Délégués régionaux aux PME Bonne idée ou cosmétique ?
# Conjoncture

Délégués régionaux aux PME Bonne idée ou cosmétique ?

Afin d'aider les PME en difficultés, Arnaud Montebourg, ministre du «Redressement productif» va dépêcher 22 délégués en régions. Quel accueil pour cette initiative?

Arnaud Montebourg envoie des pompiers au chevet des PME françaises abîmées par la crise. Le ministre du Redressement productif a en effet décidé de déployer sur le territoire 22 délégués régionaux dont la mission principale sera de soutenir les entreprises de moins de 400 salariés faisant face à des difficultés (un dispositif spécial sera mis en place pour les territoires d'Outre-mer). Pour ce faire, ces émissaires, placés sous l'autorité des préfets de région, scruteront le tissu pour anticiper les difficultés, réaliseront le diagnostic des entreprises déjà en péril et orchestreront les négociations avec l'ensemble des interlocuteurs pouvant intervenir dans la résolution des problèmes: actionnaires, banques, créanciers, clients, fournisseurs, etc. Ils pourront également actionner des dispositifs publics de soutien et procéder à des étalements fiscaux.




Guichet unique

«Cette initiative est une bonne idée, se réjouit Jean-Eudes du Mesnil du Buisson, secrétaire général de la Confédération générale des petites et moyennes entreprises (CGPME). Lorsqu'elles sont en difficulté, les grandes entreprises bénéficient généralement d'un accompagnement fort et de l'implication des politiques locaux pour les aider à sortir de l'ornière.

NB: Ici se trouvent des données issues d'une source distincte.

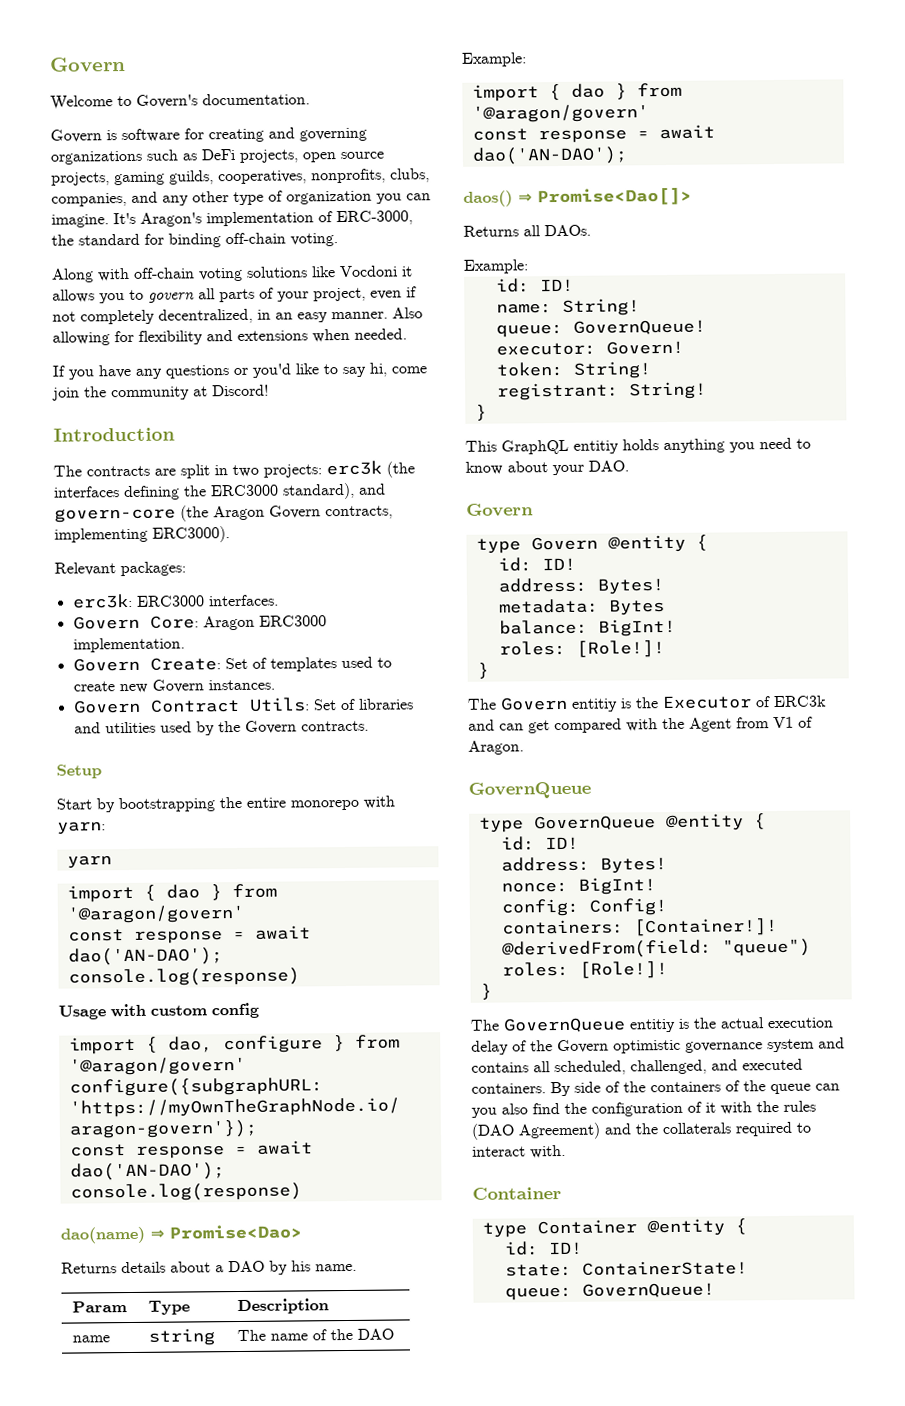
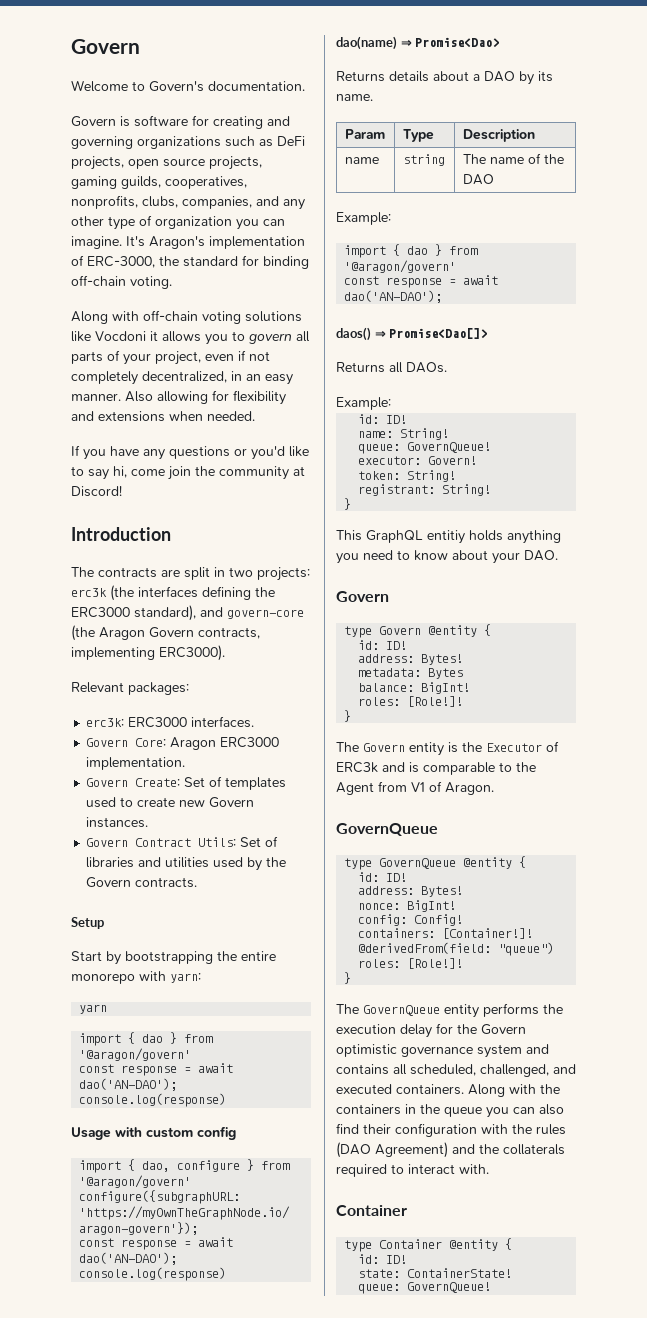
- Returns details about a DAO by his name.
+ Returns details about a DAO by its name.
- The Govern entitiy is the Executor of ERC3k and can get compared with the Agent from V1 of Aragon.
+ The Govern entity is the Executor of ERC3k and is comparable to the Agent from V1 of Aragon.
- The GovernQueue entitiy is the actual execution delay of the Govern optimistic governance system and contains all scheduled, challenged, and executed containers.
+ The GovernQueue entity performs the execution delay for the Govern optimistic governance system and contains all scheduled, challenged, and executed containers.
- By side of the containers of the queue can you also find the configuration of it with the rules (DAO Agreement) and the collaterals required to interact with.
+ Along with the containers in the queue you can also find their configuration with the rules (DAO Agreement) and the collaterals required to interact with.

Cela n'est pas le cas pour les PME qui disparaissent en silence». Autre élément apprécié par le mouvement patronal: le côté «guichet unique» du dispositif. «C'est important pour le chef d'entreprise en difficulté: il aura affaire à un seul interlocuteur et n'aura plus à perdre du temps en frappant à des portes multiples. Il pourra ainsi se concentrer sur la gestion opérationnelle de l'entreprise», poursuit Jean-Eudes du Mesnil du Buisson.




Manoeuvre cosmétique?

Sur le terrain, ces 22 délégués devraient remplacer la dizaine de «commissaires à la réindustrialisation» déployés sur le terrain par Nicolas Sarkozy en 2009, et dont les fonctions étaient en bien des points similaires. De quoi faire dire à la fondation Ifrap (Institut français pour la recherche sur les administrations publiques) que la manoeuvre est strictement «cosmétique». Ce «think thank» d'obédience libérale estime cependant «naturel qu'un nouveau gouvernement procède à ce type de changement d'intitulés destinés à marquer les esprits, même si les personnes et les structures opérationnelles sont inchangées». Une initiative de bonne guerre donc, mais qui reste contredite «par des mesures de fonds qui brouillent les chefs d'entreprise: hausse des cotisations retraites, taxation des dividendes, baisse d'exonération des charges sociales dans certains secteurs, augmentation du Smic», tempête l'Ifrap. À l'heure où nous écrivons ces lignes, les identités des délégués régionaux n'étaient encore pas connues. Mais une chose est sûre: le CV des nominés et leur rapport au monde de l'entreprise privée vont être étudiés de près. Il reste ainsi toujours en travers de la gorge de l'Ifrap, mais également de beaucoup de chefs d'entreprise de «terrain», que «les commissaires à la réindustrialisation nommés en 2009 aient fait toute leur carrière dans l'administration publique».